6. The pipeline pump shaped by stamping and welding according to claim 1 wherein, being formed by stamping process,

the front cover plate, the back cover plate and the spiral vane are all shaped by stamping of metal plates, which are combined by using laser welding,

the front cover plate integrally consists of a front plate and an annular flange

a processing arc lies between the front plate and the annular flange,

a seal ring sealing the disk bottom of the flow guide part and the inlet of the impeller is set on the front end of the annular flange, the seal ring matches with the front end of the annular flange,

and a gap is set between the front plate of the front cover plate of the impeller and the seal ring.

7. The pipeline pump shaped by stamping and welding according to claim 1 wherein

the exhaust part and the pump rear cover are simplified into one part which is stamped into a disk-shaped structure,

the disk bottom encloses the impeller in the flow guide part, the center of the disk bottom bulges towards the inside of the disk to form a trumpet-shaped structure,

and an exhaust vent, a seal ring and a bolt are provided on the circumferential wall of the trumpet-shaped structure.

8. The pipeline pump shaped by stamping and welding according to claim 1 wherein,

the front cover plate, the back cover plate and the spiral vane are all shaped by stamping of metal plates, which are combined by using laser welding,

the front cover plate integrally consistis of a front plate and an annular flange being formed by stamping process,

a processing arc lies between the front plate and the annular flange,

and a seal ring sealing the disk bottom of the flow guide part and the inlet of the impeller is set on the front end of the annular flange, the seal ring matches with the front end of the annular flange, and a gap is set between the front plate of the front cover plate of the impeller and the seal ring.

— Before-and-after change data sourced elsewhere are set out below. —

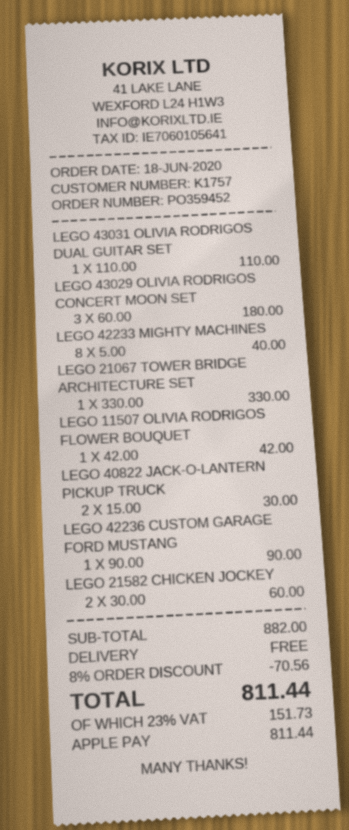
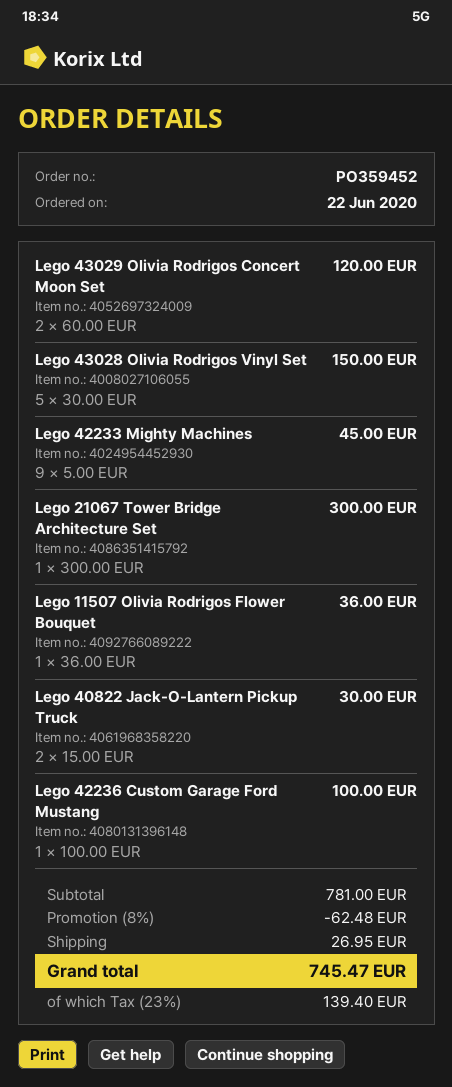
order date: 2020-06-18 -> 2020-06-22
LEGO 43031 OLIVIA RODRIGOS DUAL GUITAR SET: 1 x 110.00 = 110.00 -> none
LEGO 43029 OLIVIA RODRIGOS CONCERT MOON SET: 3 x 60.00 = 180.00 -> 2 x 60.00 = 120.00
LEGO 42233 MIGHTY MACHINES: 8 x 5.00 = 40.00 -> 9 x 5.00 = 45.00
LEGO 21067 TOWER BRIDGE ARCHITECTURE SET: 1 x 330.00 = 330.00 -> 1 x 300.00 = 300.00
LEGO 11507 OLIVIA RODRIGOS FLOWER BOUQUET: 1 x 42.00 = 42.00 -> 1 x 36.00 = 36.00
LEGO 42236 CUSTOM GARAGE FORD MUSTANG: 1 x 90.00 = 90.00 -> 1 x 100.00 = 100.00
LEGO 21582 CHICKEN JOCKEY: 2 x 30.00 = 60.00 -> none
Lego 43028 Olivia Rodrigos Vinyl Set: none -> 5 x 30.00 = 150.00
subtotal: 882.00 -> 781.00
discount: 8% = 70.56 -> 8% = 62.48
shipping: 0.00 -> 26.95
tax: 23% = 151.73 -> 23% = 139.40
total: 811.44 -> 745.47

9. The pipeline pump shaped by stamping and welding according to claim 8 wherein,

an inclination is formed by stamping process of the annular flange, and is in shape of a trumpet structure with gradually increased outside diameter from the inlet of the impeller to the inner,

the diameter is the smallest in the section close to the water inlet of the flow guide part, and gradually becomes large in direction of the front plate, and finally connects with the front plate through processing arc,

and the processing arc is tangent to the front plate and the annular flange respectively, the external diameter at the place where the processing arc is tangent to the front plate is greater than the internal diameter of the seal ring.

10. The pipeline pump shaped by stamping and welding according to claim 8 wherein drain holes, seal rings and screws for the outer cylinder and the inner cylinder are provided on the circumferential wall and the bottom of the outer cylinder respectively.